Estar con el Papa…

De los fieles creyentes que conocemos los más practicantes, comprometidos y de vida sacramental y misa a diario, todos ellos son firmes en la doctrina tradicional de la Iglesia y está de acuerdo con la postura del papa Francisco.

Los menos creyentes coinciden con los progresistas laicistas izquierdistas. Estos que aplaudían al Papa cuando al comienzo de su papado se pronunciaba en pro de los pobres de la tierra, se desprendía de boatos (trasladando su estancia a la residencia Santa Marta) o daba pasos decisivos en sanear la Curia, removiendo a prelados, y también remplazando a personal del banco IOR siempre dudoso de sus limpias prácticas, etc., y a lo que sumar su interés y postura en defensa de ecológica del planeta y el cambio climático. Algo todo ello muy cristiano, pero en lo que coincidimos con los no creyentes, y con los que podemos ir de la mano.

Ahora bien, cuando el papa Francisco ha manifestado su postura en algunos temas reafirmando la doctrina de siempre (de la Tradición y el Magisterio de la Iglesia), imperecedera y de fidelidad al Evangelio, ya no gusta a la progresía tanto de fuera y como dentro de la Iglesia.

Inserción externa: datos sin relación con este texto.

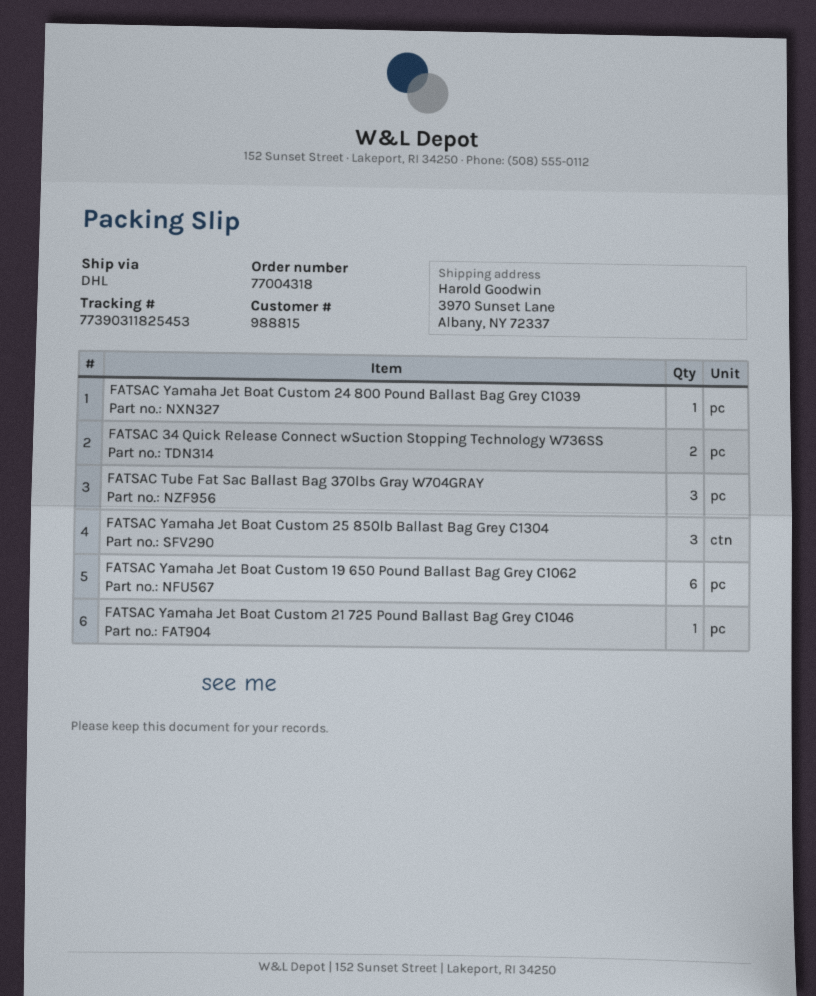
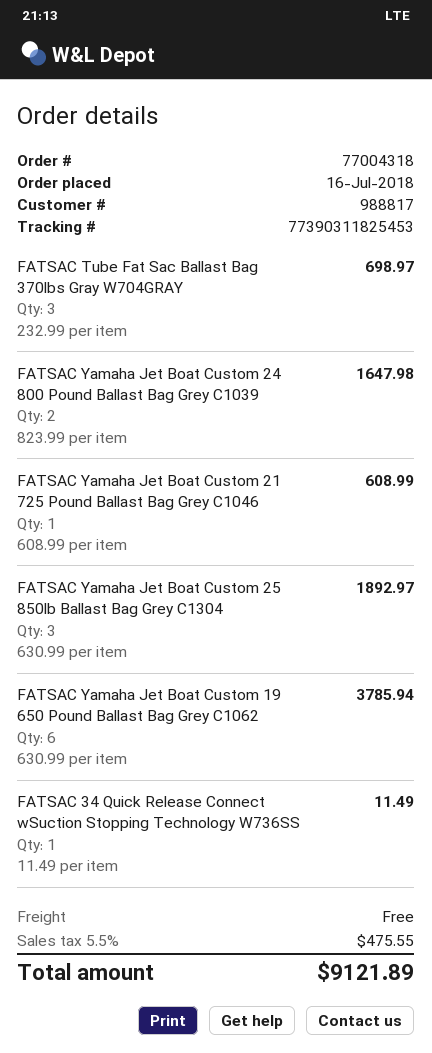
customer number: 988815 -> 988817
FATSAC Yamaha Jet Boat Custom 24 800 Pound Ballast Bag Grey C1039: 1 -> 2
FATSAC 34 Quick Release Connect wSuction Stopping Technology W736SS: 2 -> 1

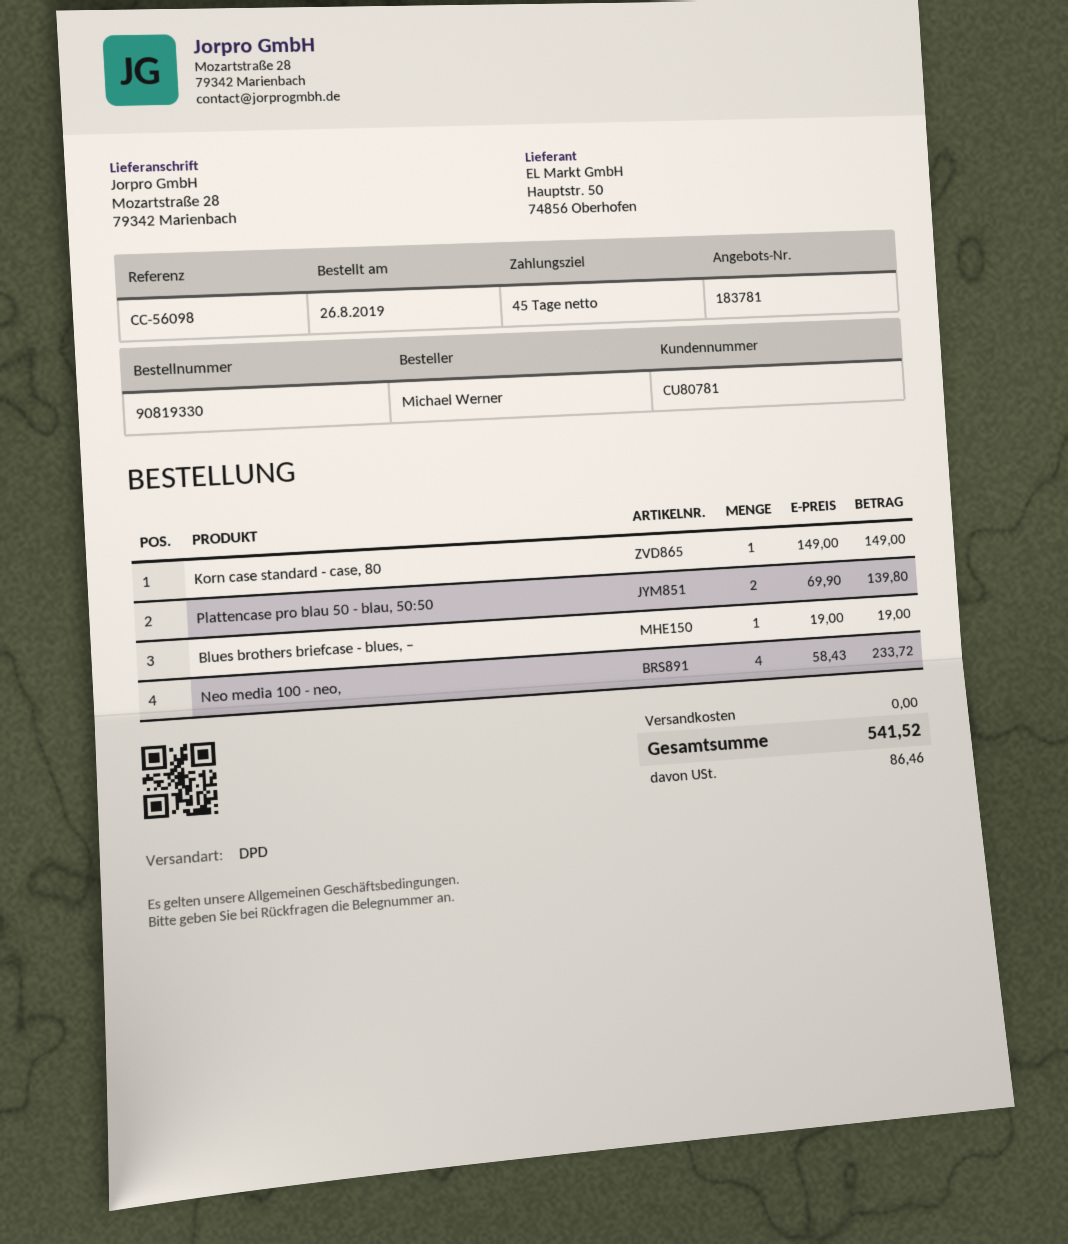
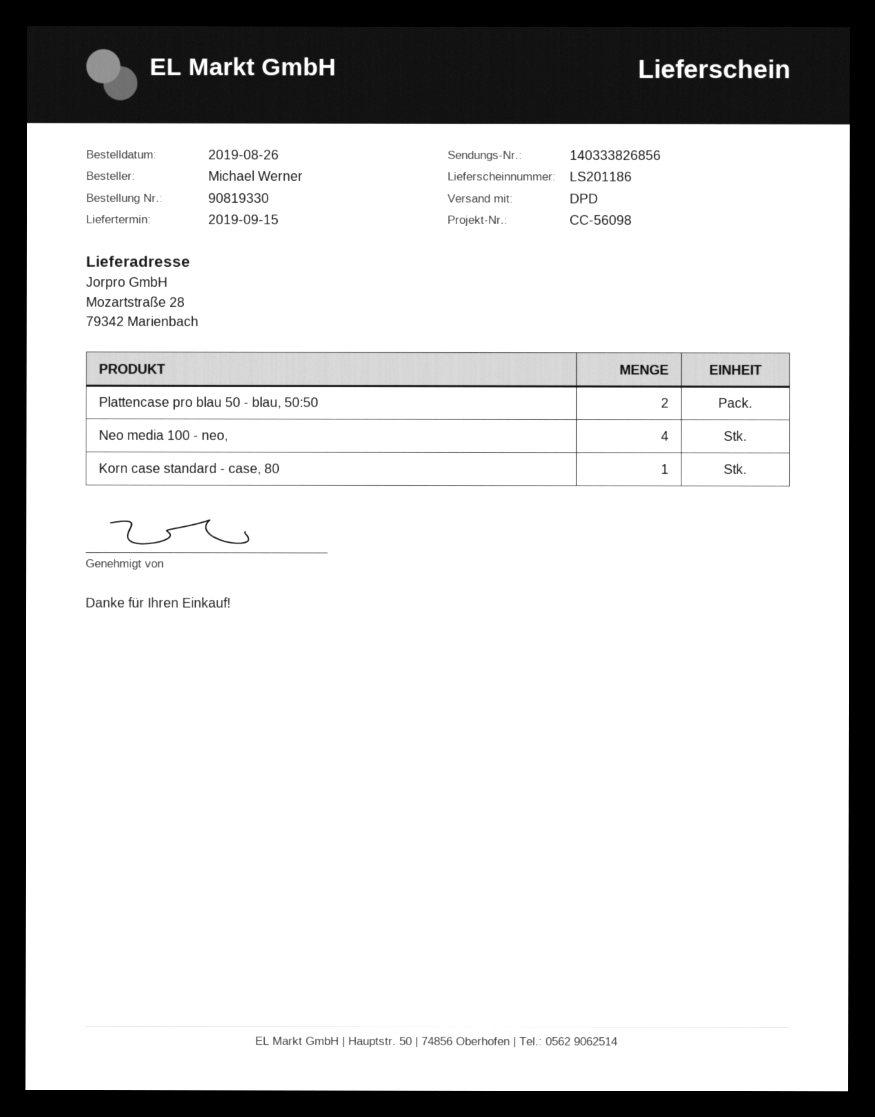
Blues brothers briefcase - blues, –: 1 -> none

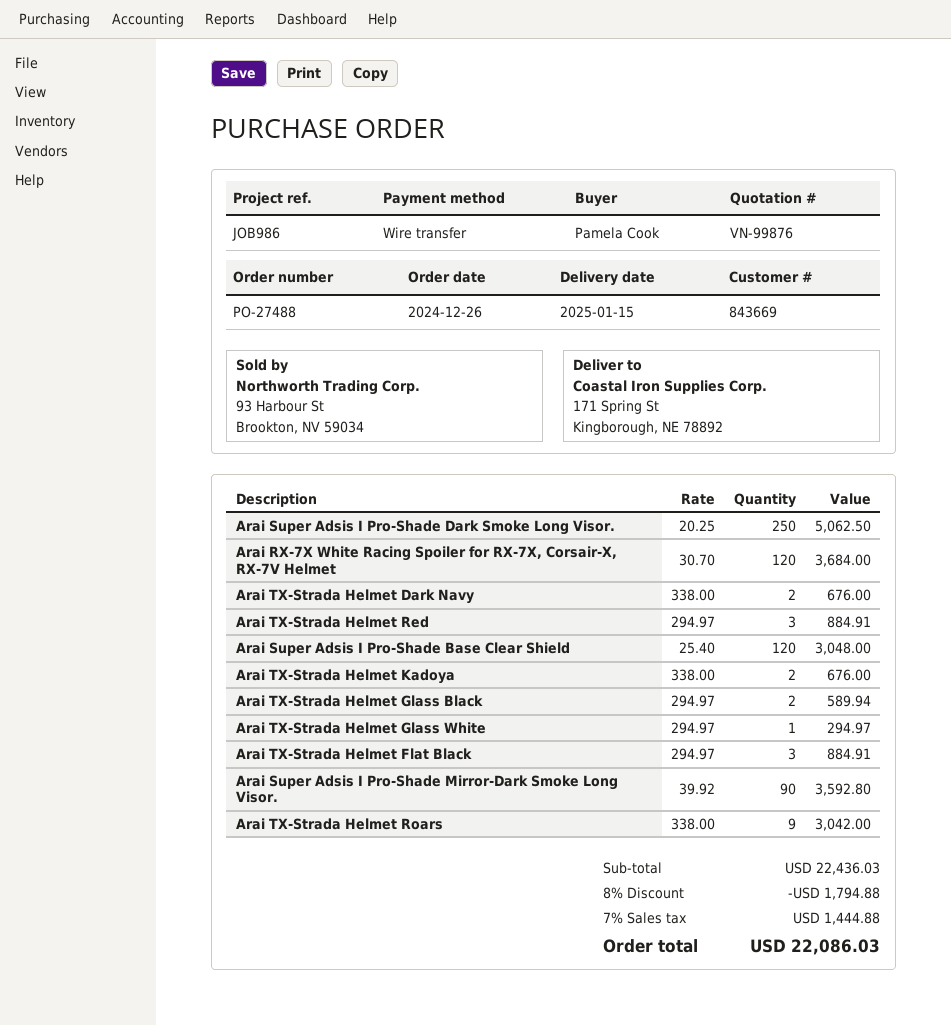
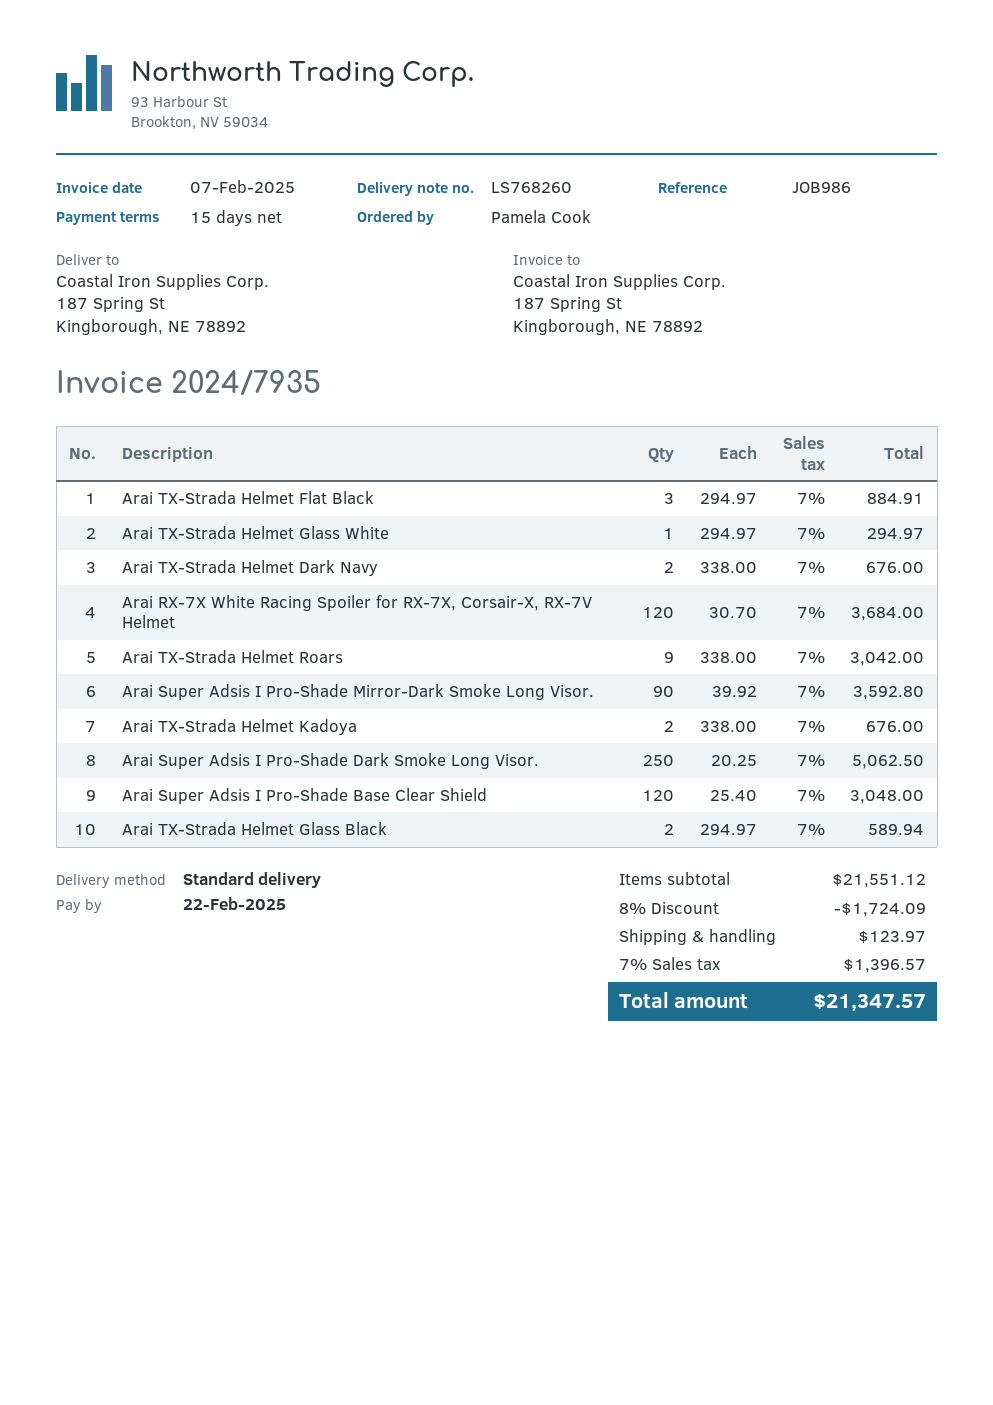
ship to: 171 Spring St, Kingborough, NE 78892 -> 187 Spring St, Kingborough, NE 78892
Arai TX-Strada Helmet Red: 3 x 294.97 = 884.91 -> none
subtotal: 22436.03 -> 21551.12
discount: 8% = 1794.88 -> 8% = 1724.09
shipping: none -> 123.97
tax: 7% = 1444.88 -> 7% = 1396.57
total: 22086.03 -> 21347.57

Estos asuntos en los que el Papa no aviene a los deseos de los que pretenden mundanizar a la Iglesia, tratando de que se “modernice” identificándose con el Mundo para que éste la pueda comprender aguar su menaje para que lo pueda digerir son:

    • No se pueden bendecir las uniones homosexuales, pues es tanto como bendecir el pecado.
    • No al acceso a sacramento de la comunión a los divorciados que viven en adulterio.
    • No al sacerdocio femenino.
    • No a que puedan comulgar los protestantes.
    • No a quitar el celibato para acceder al sacerdocio u ordenación de casados.
    • No al acceso al sacerdocio a los homosexuales.
    • No a la ideología de género.
    • No acceso a la comunión a los políticos pro aborto.
    • No a la eutanasia.
    • Defender la vida “en todas sus fases” “desde la concepción hasta el final”. El aborto y el infanticidio como “crímenes abominables”.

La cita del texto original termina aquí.